▶ Entries shown
● ● ● ● ●

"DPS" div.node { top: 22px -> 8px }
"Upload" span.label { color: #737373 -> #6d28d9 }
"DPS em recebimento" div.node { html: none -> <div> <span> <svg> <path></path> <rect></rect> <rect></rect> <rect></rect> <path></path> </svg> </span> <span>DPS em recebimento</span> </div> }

● ● ● ● ●

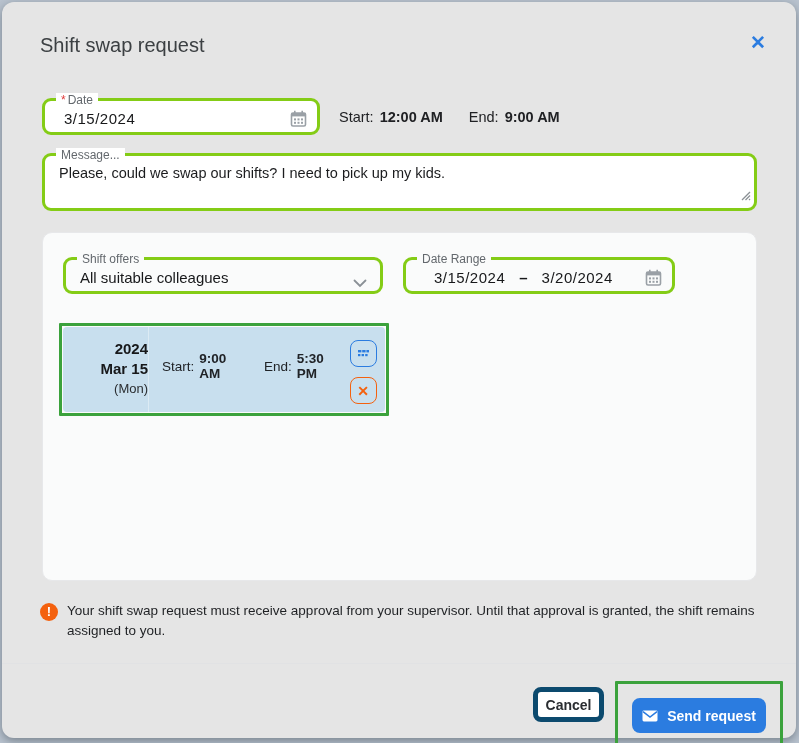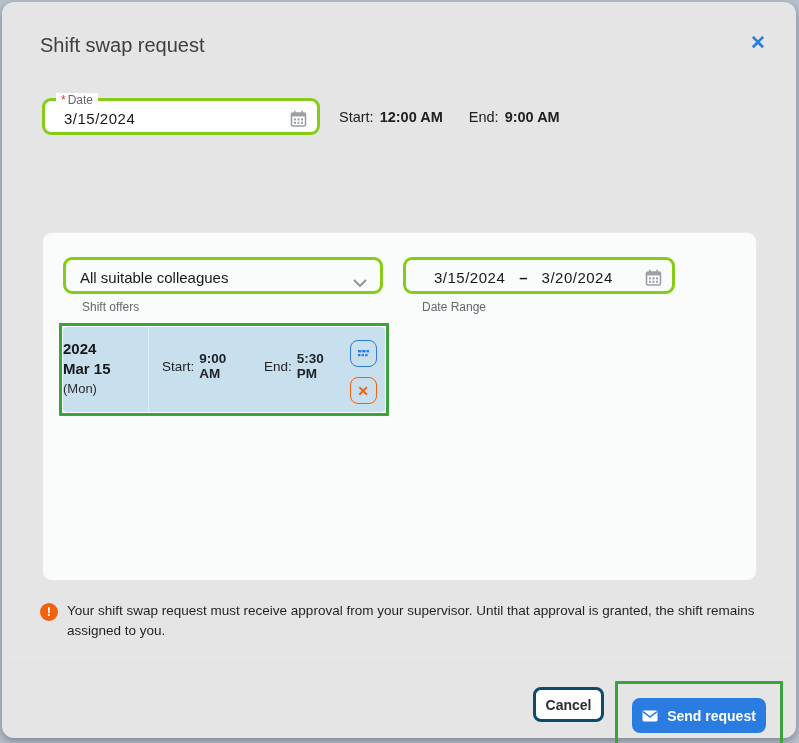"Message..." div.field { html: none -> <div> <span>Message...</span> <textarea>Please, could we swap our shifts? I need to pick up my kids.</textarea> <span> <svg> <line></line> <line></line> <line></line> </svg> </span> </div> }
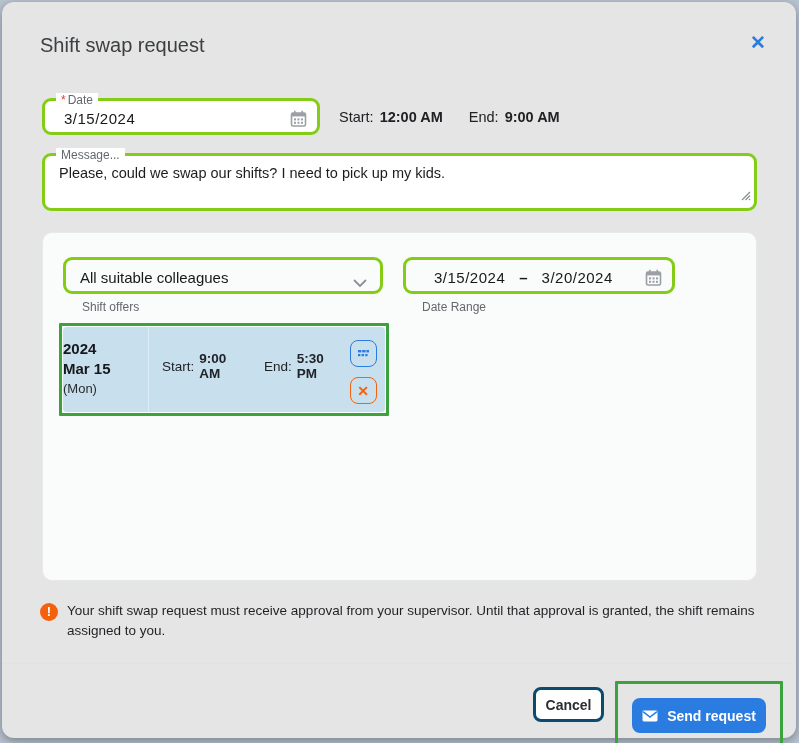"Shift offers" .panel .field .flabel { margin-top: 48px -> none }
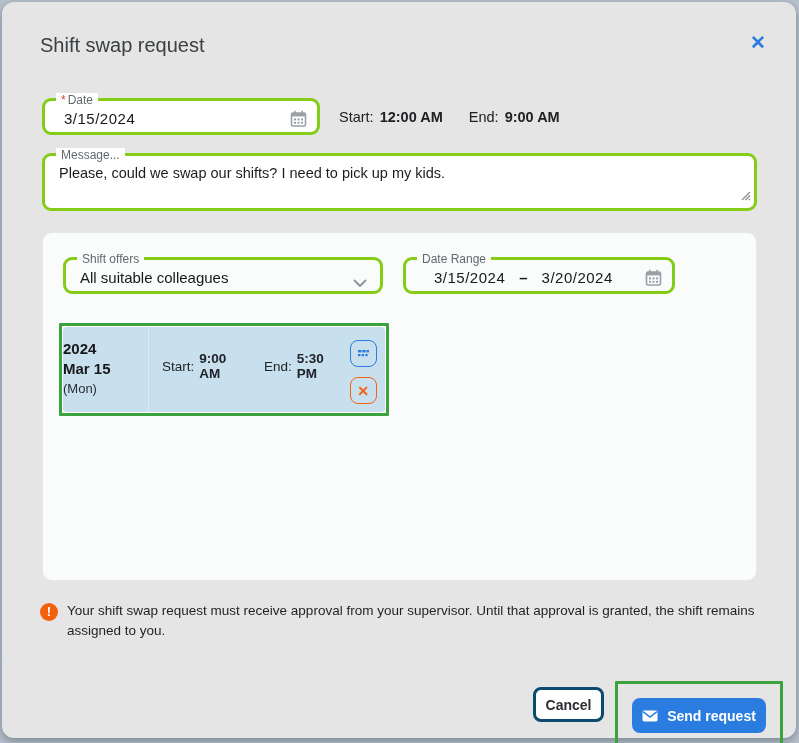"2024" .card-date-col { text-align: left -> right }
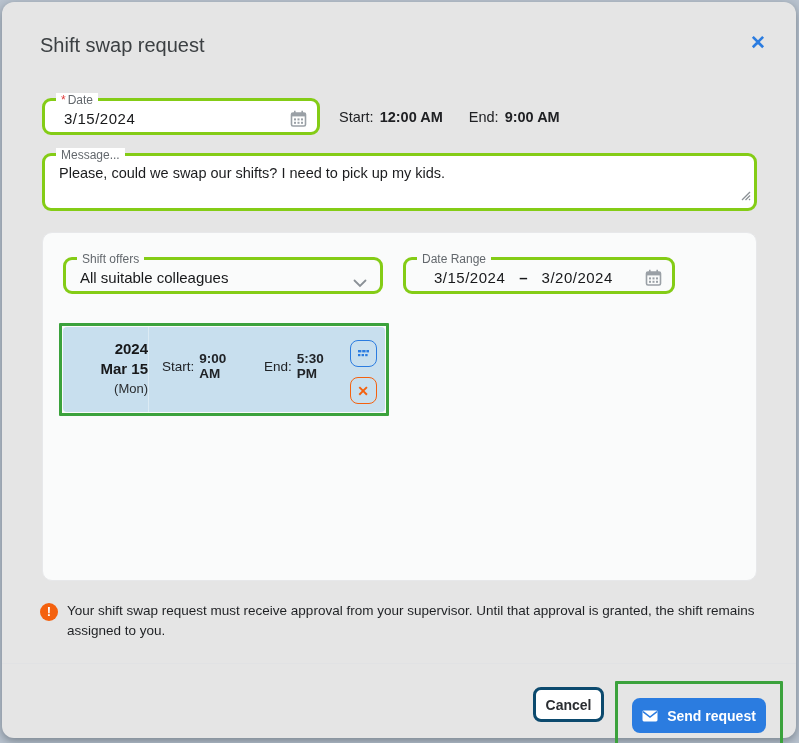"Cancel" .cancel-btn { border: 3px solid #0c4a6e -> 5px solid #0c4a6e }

● ● ● ● ●

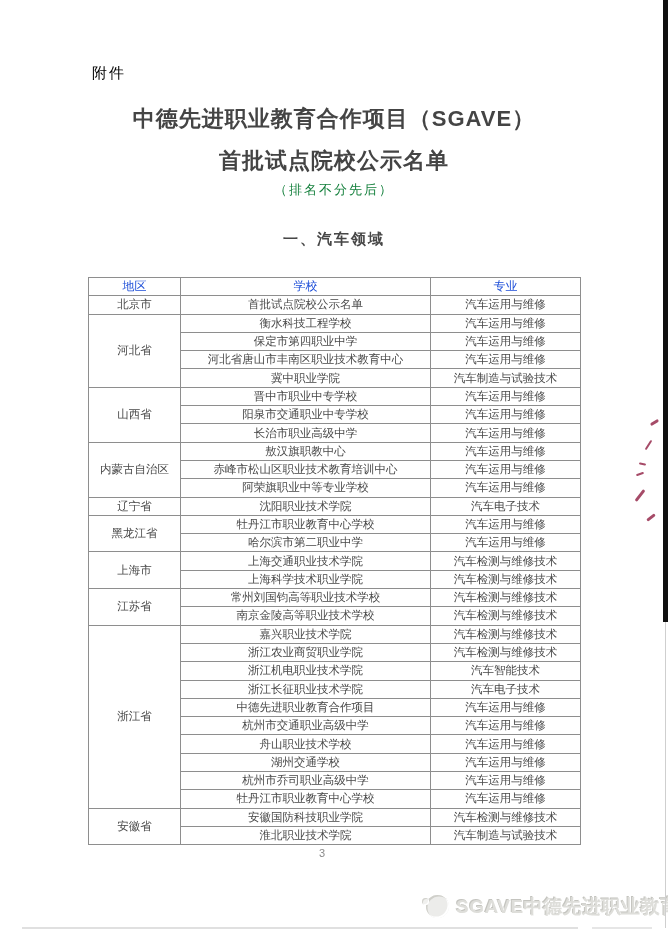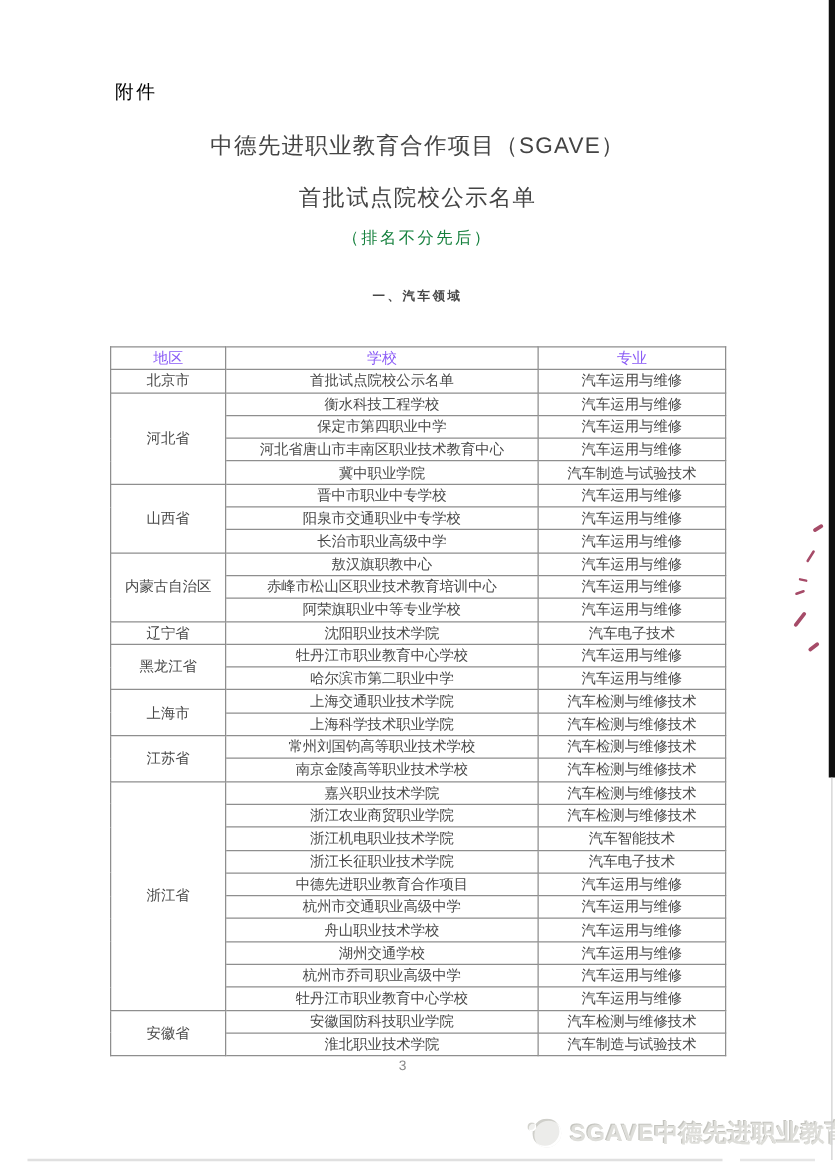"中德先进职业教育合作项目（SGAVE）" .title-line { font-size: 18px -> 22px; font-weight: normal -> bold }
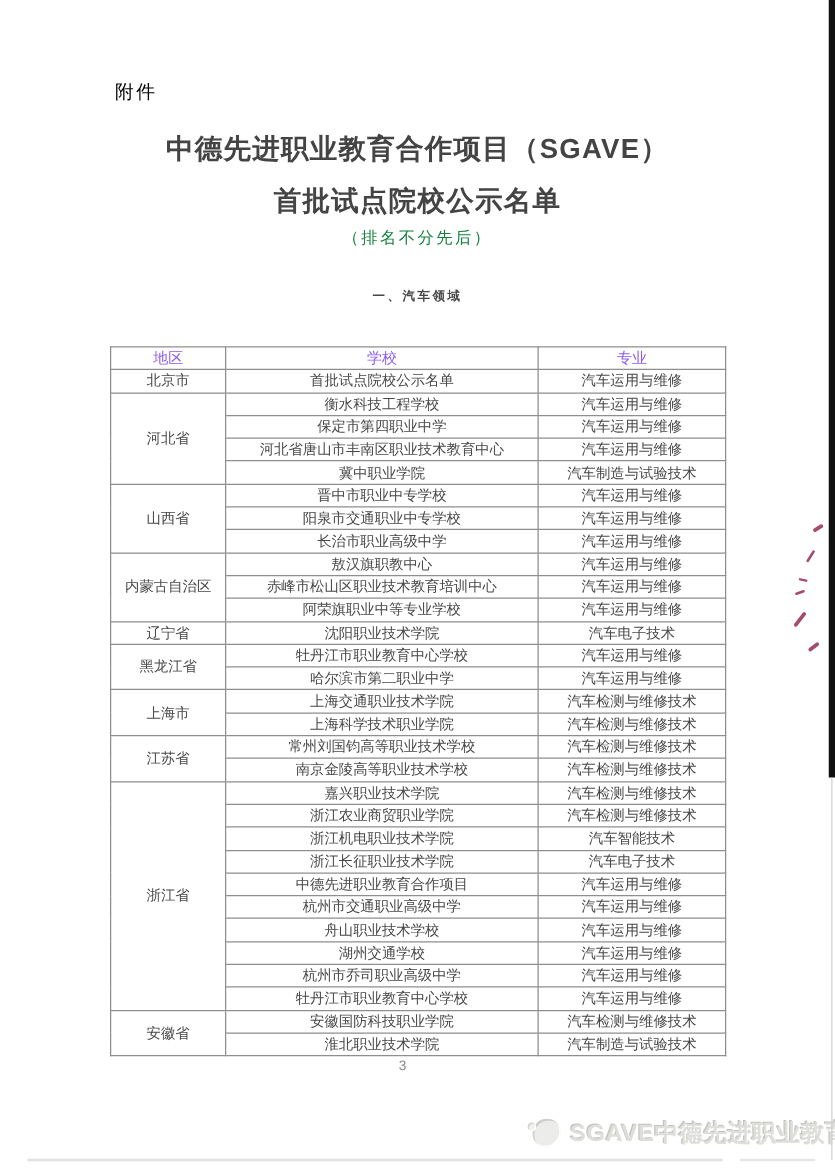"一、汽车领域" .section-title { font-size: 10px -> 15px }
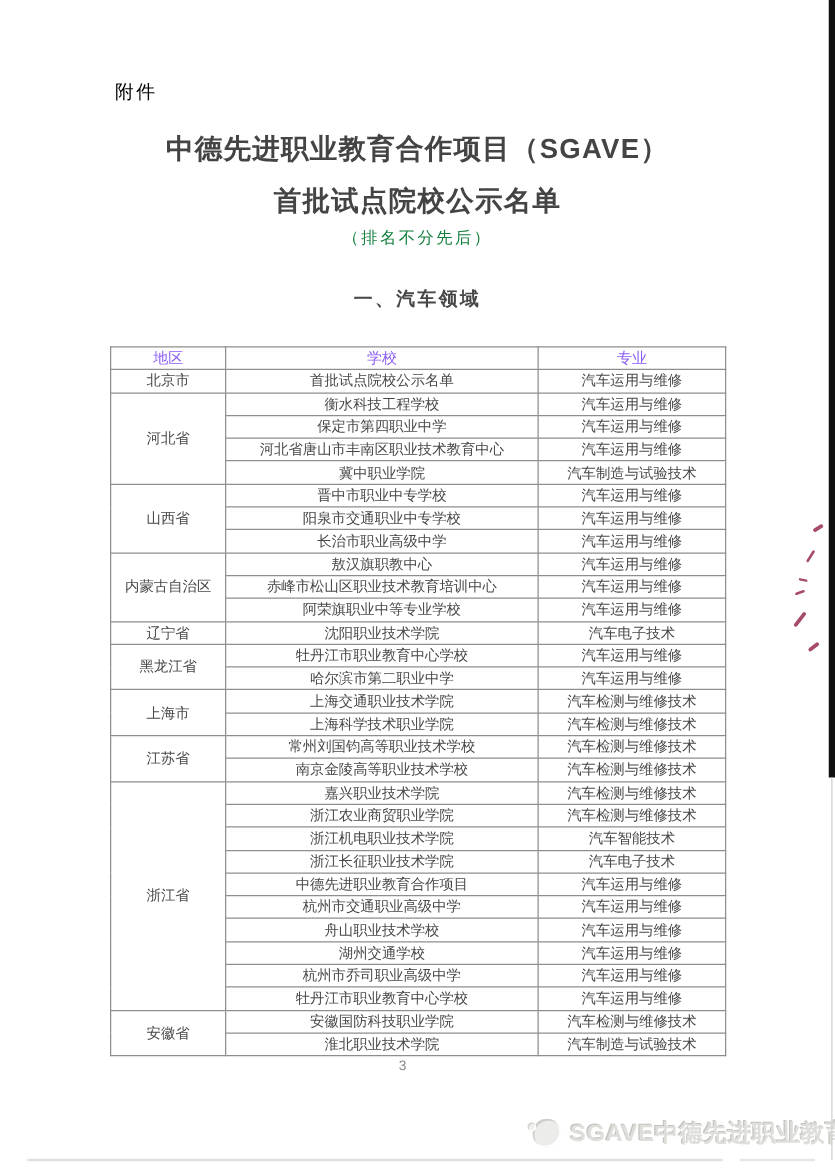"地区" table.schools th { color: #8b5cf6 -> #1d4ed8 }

● ● ● ● ●

▶ Instructions to follow
In the entries above, the lines from the one bearing "color: #737373 ->" up to and including the one bearing "<div> <span> <svg>" should be transcribed exactly; no other line is wanted.

▶ Result of this task
"Upload" span.label { color: #737373 -> #6d28d9 }
"DPS em recebimento" div.node { html: none -> <div> <span> <svg> <path></path> <rect></rect> <rect></rect> <rect></rect> <path></path> </svg> </span> <span>DPS em recebimento</span> </div> }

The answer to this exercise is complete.